Monday, January 10, 2011

More on Payrolls


The U.S. dollar performed extremely well during the first week of 2011 thanks to stronger service and manufacturing activity and the hope that December non-farm payrolls would be strong. Unfortunately investors were sorely disappointed by the Friday's release, which showed the U.S. economy only adding 103,000 jobs last month.  With the consensus forecast at 150,000 and the whisper number ranging from 300,000 to 500,000 only a handful of traders expected such weak job growth and as a result, the dollar gave back some gains.  
The softer employment report created uncertainty in the forex market, making everyone realize that buying dollars is not a one-way trade.  Retail sales are due for release this week and the prospect of softer consumer spending could weigh on the dollar.  
Where are the Jobs?
Throughout the past year, the missing ingredient in the U.S. recovery has been jobs.  As the U.S. economy stabilized, American companies stopped cutting workers but the main problem is that there has been little hiring. Before the Federal Reserve can even consider raising interest rates, the unemployment rate needs to fall below nine percent and even with the latest decline, we are long way from that point.
What's Next?
Life after non-farm payrolls may not be so bright if the reports from retailers are accurate.  The holiday shopping season was supposed to be very strong but approximately half of the retailers reporting last week missed expectations.   This does not bode well for the New Year especially with the profit margins of retailers being squeezed by higher commodity prices.
Fed's Conundrum
There are still too many uncertainties out there to convince the Fed to tighten before the end of the year and the prospect of weaker retail sales could cause the dollar to give back its gains as investors take profits. In the December FOMC minutes, the Federal Reserve reminded us that their dual mandate is maximum employment and price stability. Maximum employment is a very high bar that will take a long time to meet which means the Federal Reserve is still not thinking about normalizing, let alone tightening monetary policy.  

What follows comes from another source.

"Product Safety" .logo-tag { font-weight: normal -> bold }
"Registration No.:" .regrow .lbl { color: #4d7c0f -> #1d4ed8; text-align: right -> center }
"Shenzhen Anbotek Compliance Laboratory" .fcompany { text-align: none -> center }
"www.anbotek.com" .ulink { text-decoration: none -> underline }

Aside from the retail sales report, the trade balance, industrial production, consumer confidence and inflation numbers are also scheduled for release from the U.S. along with the Federal Reserve’s beige book report.  Continued strength in U.S. economic data could help the dollar sustain its gains, but any weakness could lead to additional profit taking.  
Beyond U.S. Borders
Outside of the U.S., it will also be a busy week down under.  You may have heard that Australia is fighting a massive flood in Queensland, the country’s coal belt.  The impact of the floods on the Australian economy has caused the Australian dollar to fall significantly along with expectations for tightening by the Reserve Bank this year.  

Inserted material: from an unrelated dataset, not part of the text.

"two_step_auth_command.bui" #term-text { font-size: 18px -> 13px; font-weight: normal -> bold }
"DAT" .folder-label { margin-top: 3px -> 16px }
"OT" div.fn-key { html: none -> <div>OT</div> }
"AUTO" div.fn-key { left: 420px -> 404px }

Last week’s economic reports were also disappointing with service and manufacturing activity slowing.  Should this week’s retail sales, trade and employment numbers also fall short of expectations, the Australian dollar could extend its slide.  The Aussie was one of the darlings of the currency markets throughout 2010 and even though we believe that the Australian dollar will regain its legs this year, the near term shock from the flood appears to be too much for the Australian dollar to handle. 
The Chart: AUD/USD
The Australian dollar / U.S. dollar currency pair is our chart of the week. See Figure 1, courtesy of GFT Dealbook. After hitting a record high on New Year’s Eve, the AUD/USD has lost more than three cents.  If the currency falls below the 50-day simple moving average (SMA) at 0.9920, then the next area of support will be around 0.9735, where we have the 100-day SMA and the 23.6% Fibonacci retracement of the May to December rally.  Should the AUD/USD start to recover, it will find resistance at parity (1.0), which is a former support turned resistance.